#### Task goal
Could you transcribe all the entries exactly, omitting the pictures?

[[ Dataset content, beginning ]]

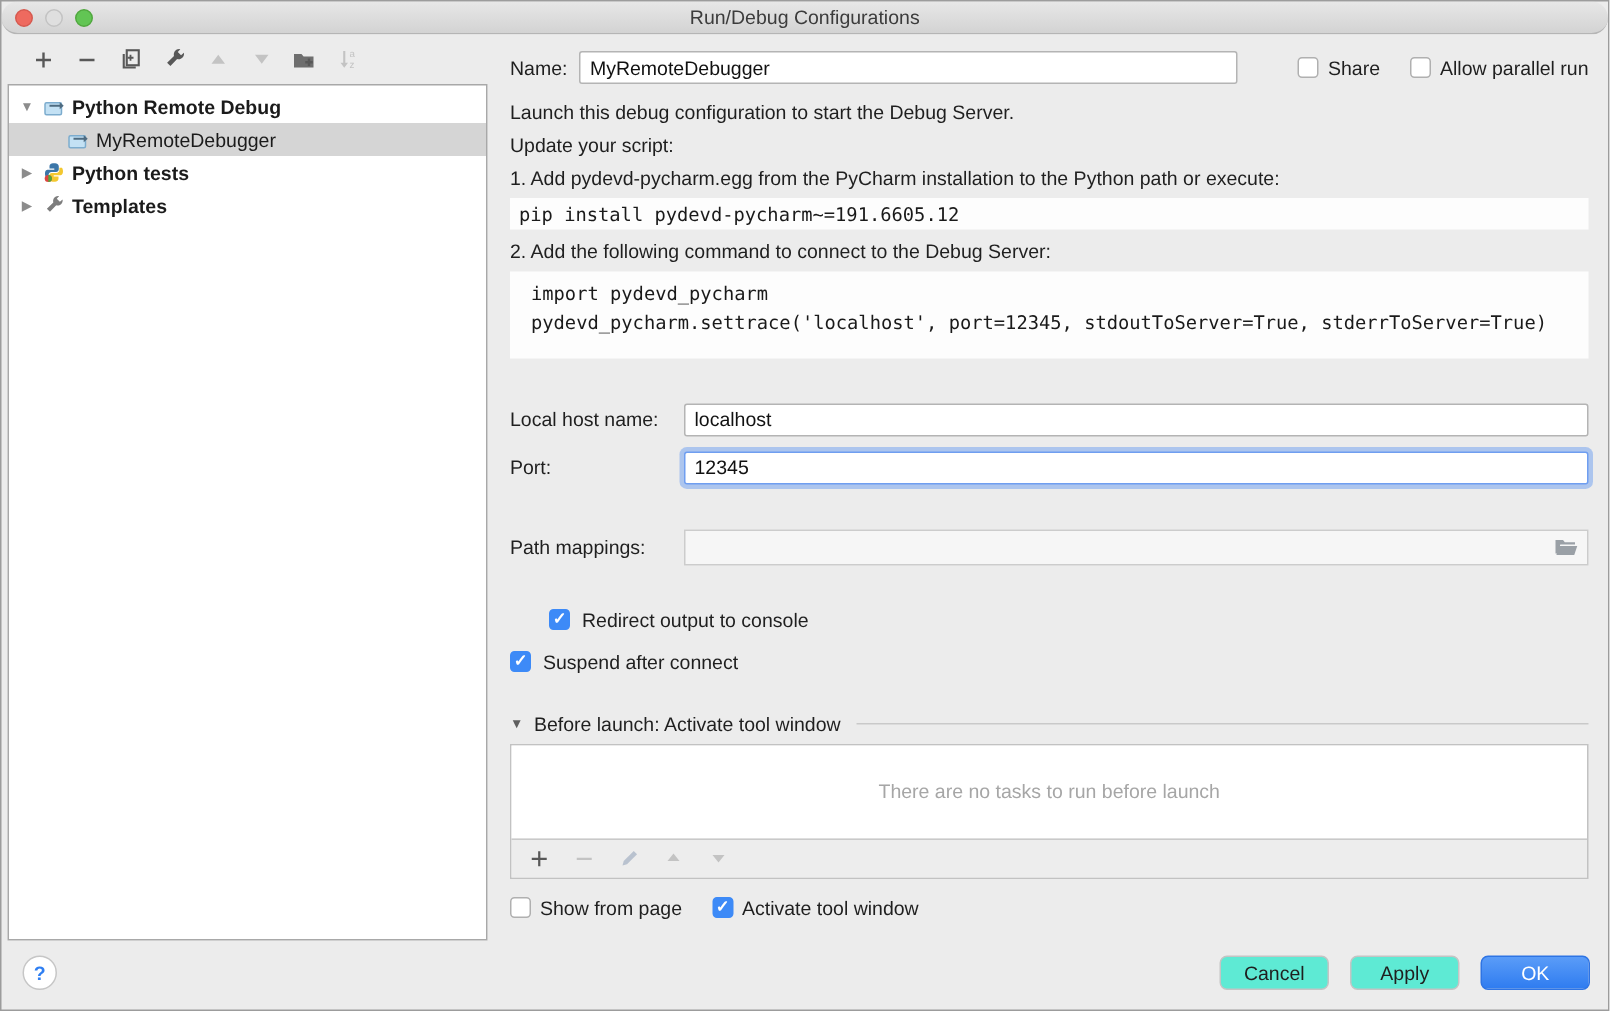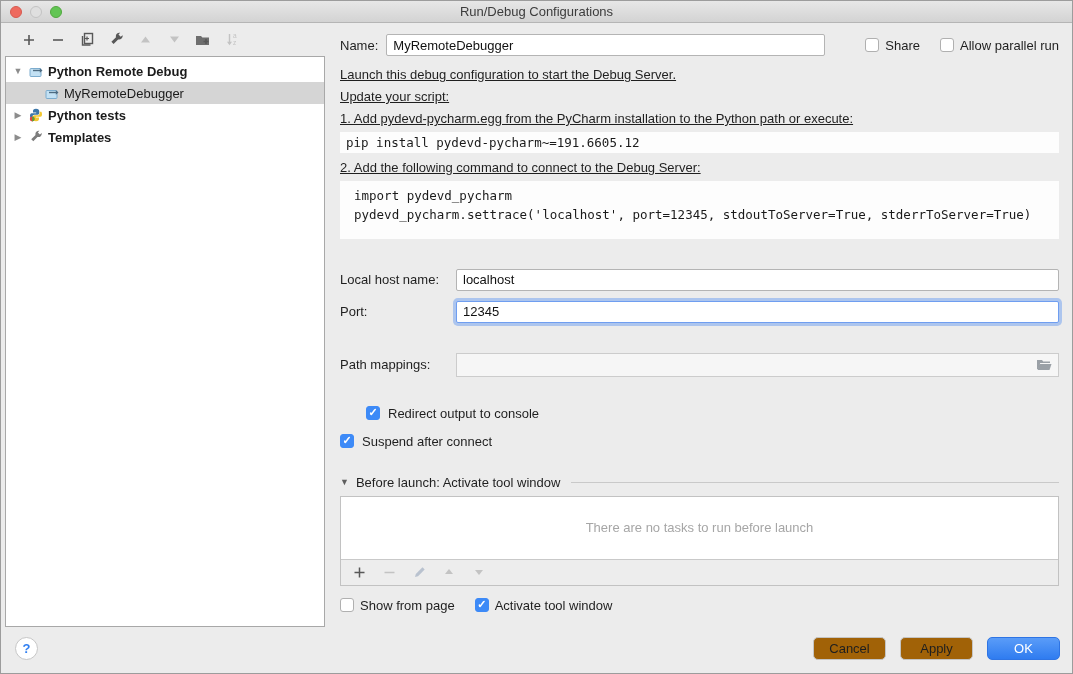--- a/index.html
+++ b/index.html
@@ -8,7 +8,7 @@
   .window { width:1073px; height:674px; display:flex; flex-direction:column; background:#ececec; overflow:hidden; border:1px solid #9c9c9c; }
 
   
-  .titlebar { height:22px; flex:0 0 22px; background:linear-gradient(#e7e7e7,#d3d3d3); border-bottom:1px solid #b5b5b5; position:relative; display:flex; align-items:center; justify-content:center; }
+  .titlebar { height:22px; flex:0 0 22px; background:linear-gradient(#e7e7e7,#d3d3d3); border-bottom:1px solid #b5b5b5; position:relative; display:flex; align-items:center; justify-content:center;border-radius:11px; }
   .traffic { position:absolute; left:9px; top:5px; display:flex; gap:8px; }
   .tl { width:12px; height:12px; border-radius:50%; }
   .tl.red { background:#ee6a5f; border:1px solid #d65a50; }

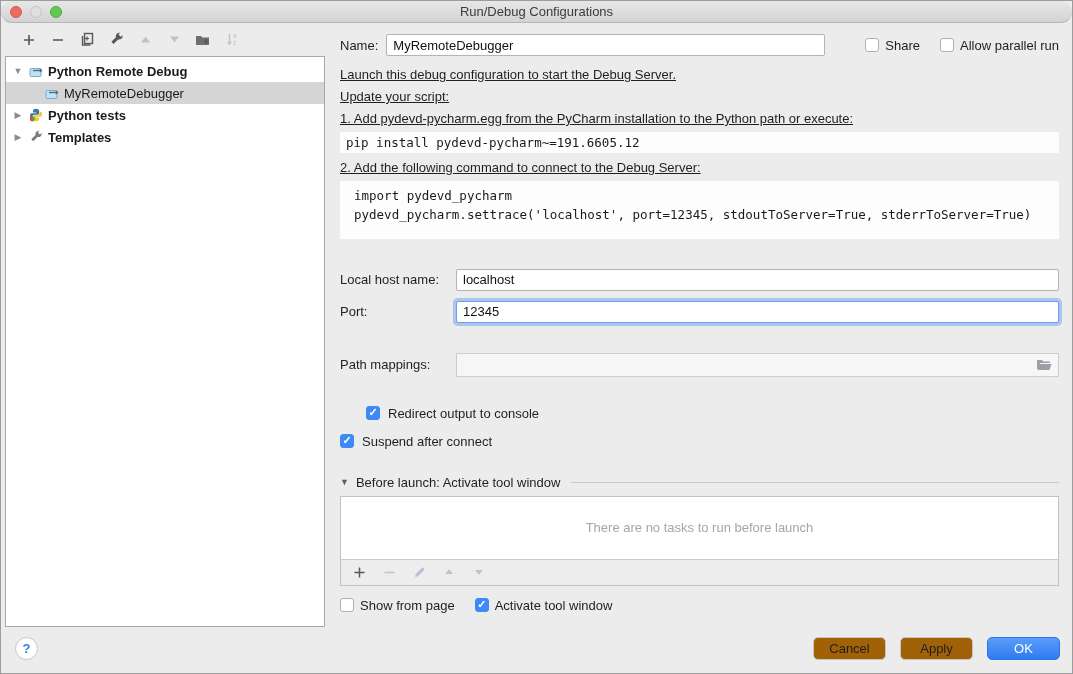--- a/index.html
+++ b/index.html
@@ -45,7 +45,7 @@
   .checkbox.checked { background:#3d8af7; border-color:#3d8af7; }
   .checkbox.checked::after { content:"✓"; position:absolute; left:1.5px; top:-1px; color:#fff; font-size:11px; font-weight:bold; }
 
-  .para { margin-top:11px;text-decoration:underline; }
+  .para { margin-top:11px; }
   .para.tight { margin-top:7px; }
   .codeband { margin-top:6px; background:#fdfdfd; padding:3px 6px; font-family:"DejaVu Sans Mono", monospace; font-size:12.5px; white-space:pre; color:#1a1a1a; }
   .codeband.two { padding:5px 6px 14px 14px; line-height:1.55; }

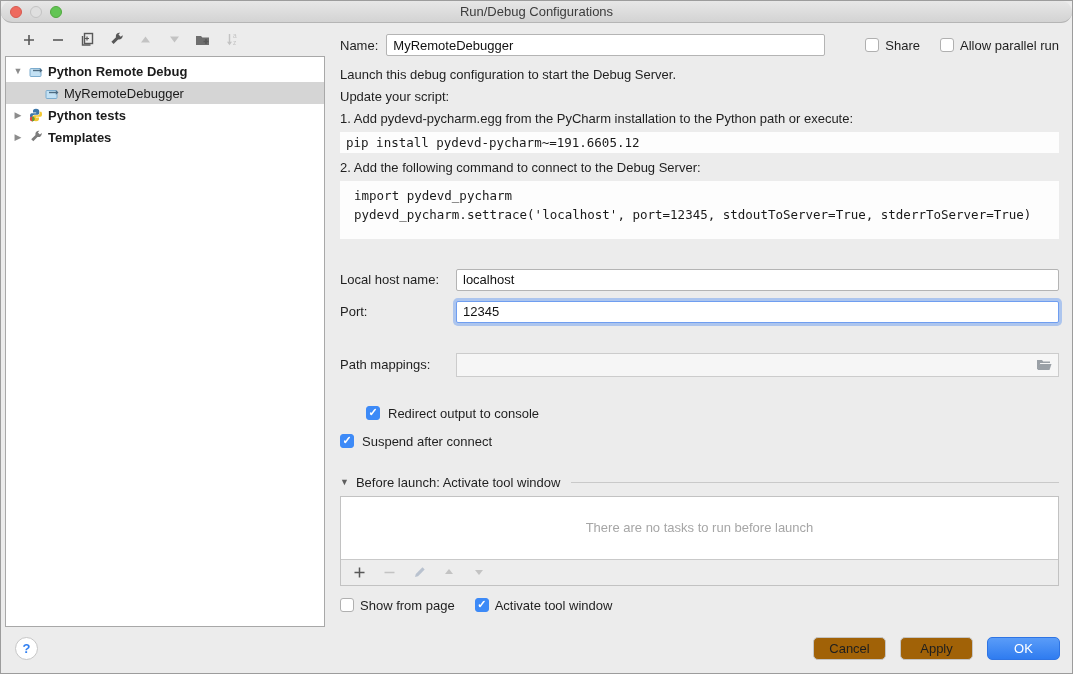--- a/index.html
+++ b/index.html
@@ -75,7 +75,7 @@
   .footer { flex:0 0 46px; display:flex; align-items:center; padding:0 12px 4px 14px; }
   .help-btn { width:23px; height:23px; border-radius:50%; background:#fff; border:1px solid #c6c6c6; color:#2f7ff2; font-weight:bold; display:flex; align-items:center; justify-content:center; font-size:13px; }
   .footer-spacer { flex:1 1 auto; }
-  .btn { height:23px; min-width:73px; border:1px solid #c4c4c4; border-radius:5px; background:#a16207; font-family:"Liberation Sans",sans-serif; font-size:13px; color:#1f1f1f; margin-left:14px; padding:0 12px; display:flex; align-items:center; justify-content:center; }
+  .btn { height:23px; min-width:73px; border:1px solid #c4c4c4; border-radius:5px; background:#5eead4; font-family:"Liberation Sans",sans-serif; font-size:13px; color:#1f1f1f; margin-left:14px; padding:0 12px; display:flex; align-items:center; justify-content:center; }
   .btn.primary { background:linear-gradient(#5a9cf8,#2f7cf0); border-color:#2e74e4; color:#ffffff; }
 
   svg { display:block; }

[[ Dataset content, end ]]

#### Output of the task
--- a/index.html
+++ b/index.html
@@ -8,7 +8,7 @@
   .window { width:1073px; height:674px; display:flex; flex-direction:column; background:#ececec; overflow:hidden; border:1px solid #9c9c9c; }
 
   
-  .titlebar { height:22px; flex:0 0 22px; background:linear-gradient(#e7e7e7,#d3d3d3); border-bottom:1px solid #b5b5b5; position:relative; display:flex; align-items:center; justify-content:center; }
+  .titlebar { height:22px; flex:0 0 22px; background:linear-gradient(#e7e7e7,#d3d3d3); border-bottom:1px solid #b5b5b5; position:relative; display:flex; align-items:center; justify-content:center;border-radius:11px; }
   .traffic { position:absolute; left:9px; top:5px; display:flex; gap:8px; }
   .tl { width:12px; height:12px; border-radius:50%; }
   .tl.red { background:#ee6a5f; border:1px solid #d65a50; }

--- a/index.html
+++ b/index.html
@@ -45,7 +45,7 @@
   .checkbox.checked { background:#3d8af7; border-color:#3d8af7; }
   .checkbox.checked::after { content:"✓"; position:absolute; left:1.5px; top:-1px; color:#fff; font-size:11px; font-weight:bold; }
 
-  .para { margin-top:11px;text-decoration:underline; }
+  .para { margin-top:11px; }
   .para.tight { margin-top:7px; }
   .codeband { margin-top:6px; background:#fdfdfd; padding:3px 6px; font-family:"DejaVu Sans Mono", monospace; font-size:12.5px; white-space:pre; color:#1a1a1a; }
   .codeband.two { padding:5px 6px 14px 14px; line-height:1.55; }

--- a/index.html
+++ b/index.html
@@ -75,7 +75,7 @@
   .footer { flex:0 0 46px; display:flex; align-items:center; padding:0 12px 4px 14px; }
   .help-btn { width:23px; height:23px; border-radius:50%; background:#fff; border:1px solid #c6c6c6; color:#2f7ff2; font-weight:bold; display:flex; align-items:center; justify-content:center; font-size:13px; }
   .footer-spacer { flex:1 1 auto; }
-  .btn { height:23px; min-width:73px; border:1px solid #c4c4c4; border-radius:5px; background:#a16207; font-family:"Liberation Sans",sans-serif; font-size:13px; color:#1f1f1f; margin-left:14px; padding:0 12px; display:flex; align-items:center; justify-content:center; }
+  .btn { height:23px; min-width:73px; border:1px solid #c4c4c4; border-radius:5px; background:#5eead4; font-family:"Liberation Sans",sans-serif; font-size:13px; color:#1f1f1f; margin-left:14px; padding:0 12px; display:flex; align-items:center; justify-content:center; }
   .btn.primary { background:linear-gradient(#5a9cf8,#2f7cf0); border-color:#2e74e4; color:#ffffff; }
 
   svg { display:block; }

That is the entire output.